Environmental justice (EJ) concerns for each rulemaking are unique and should be
considered on a case-by-case basis, and the EPA's EJ Technical Guidance13 states that "[t]he
analysis of potential EJ concerns for regulatory actions should address three questions:

1.	Are there potential EJ concerns associated with environmental stressors affected
by the regulatory action for population groups of concern in the baseline?
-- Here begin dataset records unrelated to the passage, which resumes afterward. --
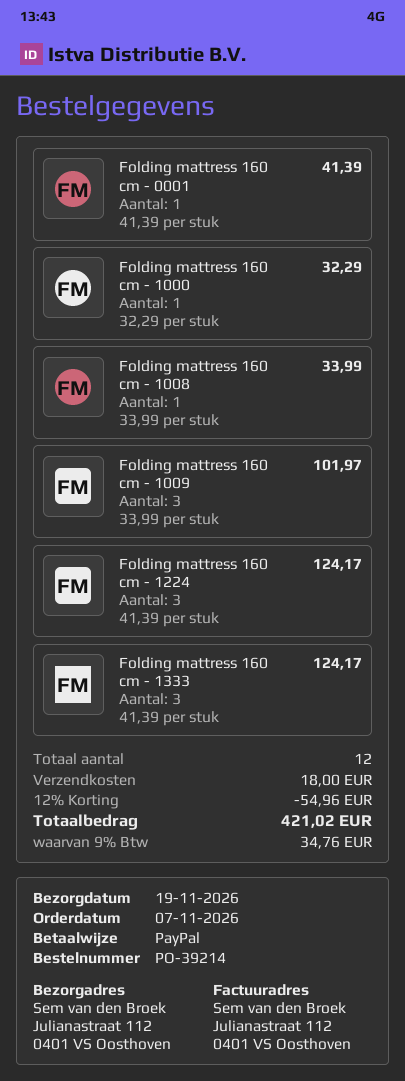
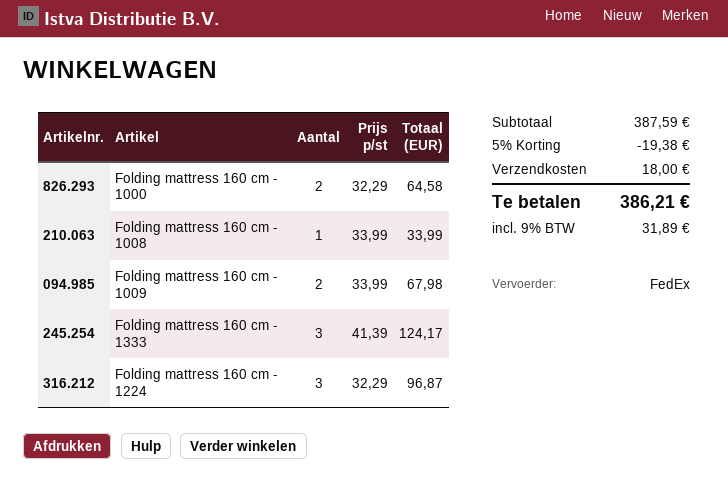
Folding mattress 160 cm - 0001: 1 x 41.39 = 41.39 -> none
Folding mattress 160 cm - 1000: 1 x 32.29 = 32.29 -> 2 x 32.29 = 64.58
Folding mattress 160 cm - 1009: 3 x 33.99 = 101.97 -> 2 x 33.99 = 67.98
Folding mattress 160 cm - 1224: 3 x 41.39 = 124.17 -> 3 x 32.29 = 96.87
discount: 12% = 54.96 -> 5% = 19.38
tax: 9% = 34.76 -> 9% = 31.89
total: 421.02 -> 386.21

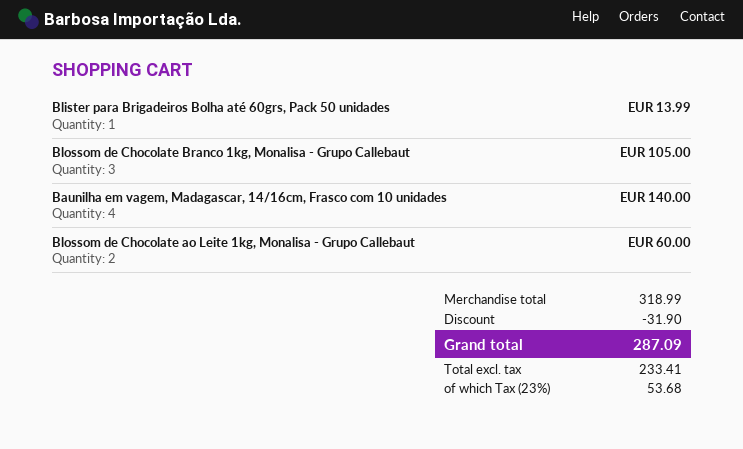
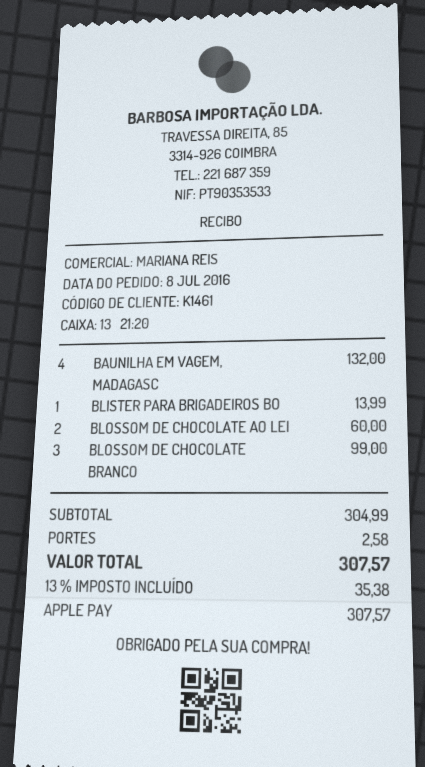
Blossom de Chocolate Branco 1kg, Monalisa - Grupo Callebaut: 3 for 105.00 -> 3 for 99.00
Baunilha em vagem, Madagascar, 14/16cm, Frasco com 10 unidades: 4 for 140.00 -> 4 for 132.00
subtotal: 318.99 -> 304.99
discount: 31.90 -> none
shipping: none -> 2.58
tax: 23% = 53.68 -> 13% = 35.38
total: 287.09 -> 307.57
2.	Are there potential EJ concerns associated with environmental stressors affected
by the regulatory action for population groups of concern for the regulatory
option(s) under consideration?

3.	For the regulatory option(s) under consideration, are potential EJ concerns created
or mitigated compared to the baseline?"

To address these questions, the EPA developed an analytical approach that considers the
purpose and specifics of the rulemaking, as well as the nature of known and potential exposures
and impacts. For the rule, we quantitatively evaluate 1) the proximity of affected facilities to
potentially vulnerable and/or overburdened populations for consideration of local pollutants
impacted by this rule but not modeled here (Chapter 7, Section 7.3) and 2) the distribution of
ozone and PM2.5 concentrations in the baseline and changes due to the final rulemaking across
different demographic groups on the basis of race, ethnicity, poverty status, employment status,
health insurance status, age, sex, educational attainment, and degree of linguistic isolation
(Chapter 7, Section 7.4). Each of these analyses depends on mutually exclusive assumptions, was
performed to answer separate questions, and is associated with unique limitations and
uncertainties.

Baseline demographic proximity analyses provide information as to whether there may
be potential EJ concerns associated with environmental stressors, in this case such as, local NO2
emitted from sources affected by the regulatory action for certain population groups of concern
(Chapter 7, Section 7.3). The baseline demographic proximity analyses suggest that larger
percentages of Hispanics, African Americans, people below the poverty level, people with less

13 U.S. Environmental Protection Agency (EPA), 2015. Guidance on Considering Environmental Justice During the
Development of Regulatory Actions.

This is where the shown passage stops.